柏崎で馴染みの深い鯛でご当地グルメを作ろうと、活動を始めたのが、旅館やホテル、民宿、割烹などを営むメンバーで構成された「鯛プロジェクト」。鯛茶漬けのメニュー開発を行い、2013年「全国ご当地どんぶり選手権」でグランプリを得築。柏崎を代表する名物グルメとなりました。この名物グルメを味わえる代表的お店が、日本海フィッシャーマンズケープ キーウェストにある海鮮自慢の店「福浦」なのですが、今回は安倍酒造を訪れることから、柏崎市半田にある「柏崎魚市場」の場内に2023年4月にオープンした「柏崎市場食堂 鯛乃や」で鯛茶漬けをいただきます。同店は柏崎市新花町にある「割烹いなほ」がオープンしたお店で、割烹で提供されるような「こだわりの料理」を気軽に食べられる食堂です。主にランチタイム限定のお店ですが、メニューも20種以上あり、どれにしようか悩んでしまうところですが、今回は「鯛茶漬け」一択です。

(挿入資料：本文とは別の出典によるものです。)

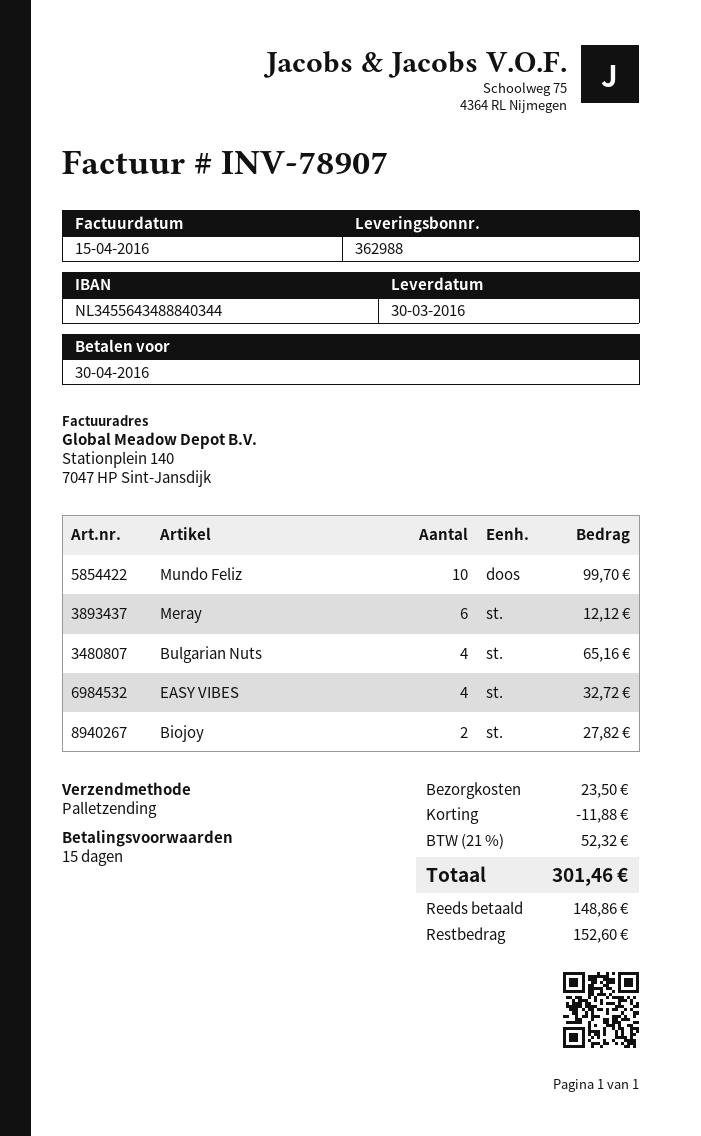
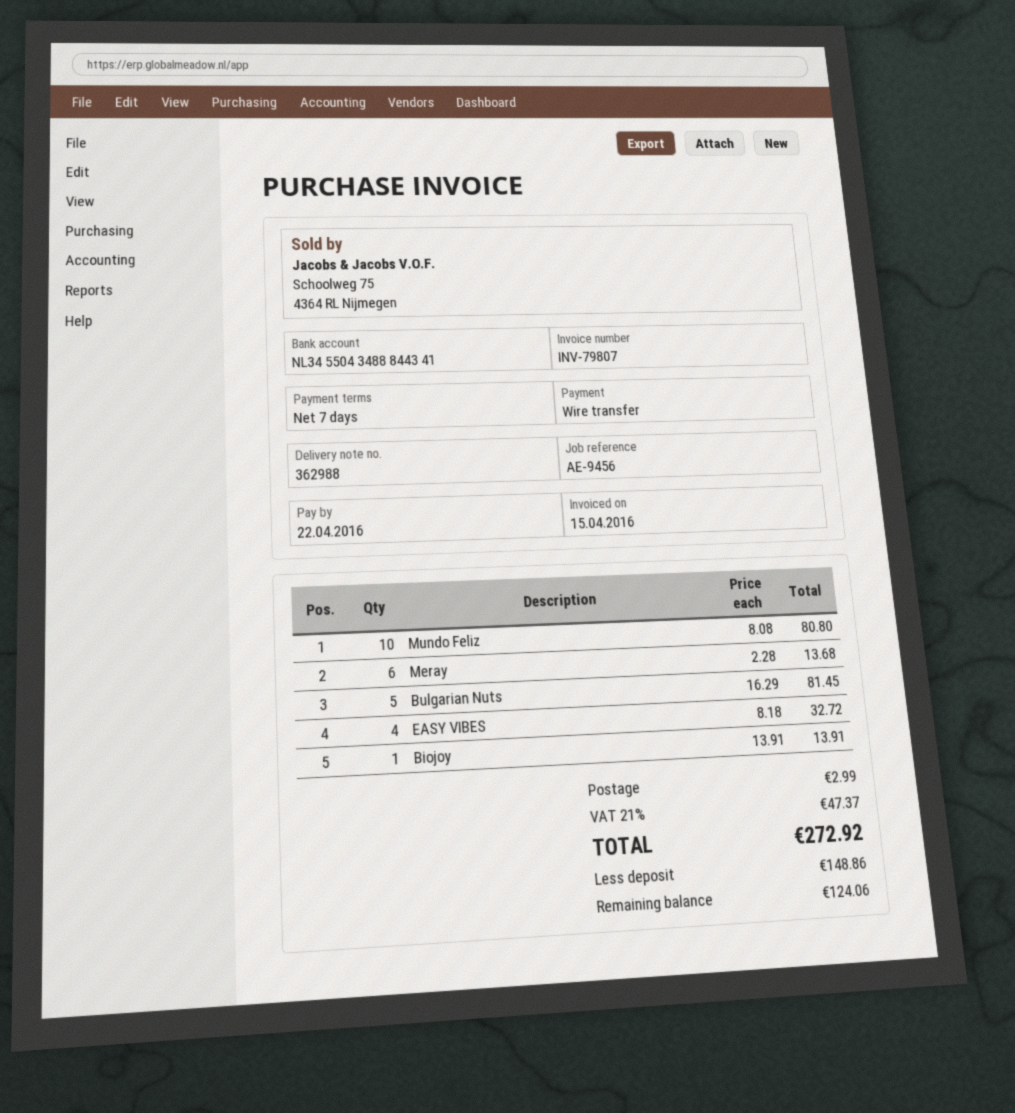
invoice number: INV-78907 -> INV-79807
payment terms: 15 days -> 7 days
due date: 2016-04-30 -> 2016-04-22
bank account: NL3455643488840344 -> NL3455043488844341
Mundo Feliz: 10 for 99.70 -> 10 for 80.80
Meray: 6 for 12.12 -> 6 for 13.68
Bulgarian Nuts: 4 for 65.16 -> 5 for 81.45
Biojoy: 2 for 27.82 -> 1 for 13.91
discount: 11.88 -> none
shipping: 23.50 -> 2.99
tax: 21% = 52.32 -> 21% = 47.37
total: 301.46 -> 272.92
balance: 152.60 -> 124.06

鯛めしに鯛の香り揚げといくらがのり、まずは鯛めしいただきます。やさしい鯛の旨味と風味がストレートに伝わってきます。次にいくらと一緒に鯛めしをほおばります。いくらの磯の風味と塩気が鯛めしにインパクトを与えてガツンとした味わいに。最後に岩海苔と三つ葉、わさびをのせて、鯛の骨と頭を焼いてとった出汁をかけて鯛茶漬けでいただきます。鯛の旨味全体が口の中に広がっていきます。今度は「福浦」の鯛茶漬けを食べてみたいと思います。

最後の文化元年(1804)創業の柏崎の酒蔵・阿部酒造を訪れます。6代目製造責任者・阿部裕太氏が2015年から立ち上げた新ブランド「あべ」シリーズ。この地域特有の軟水と地元産の酒米を中心に使用し、すべての酒を原酒とし、米の旨味と酸味を感じられる設計で醸しています。今最も注目の酒蔵なのです。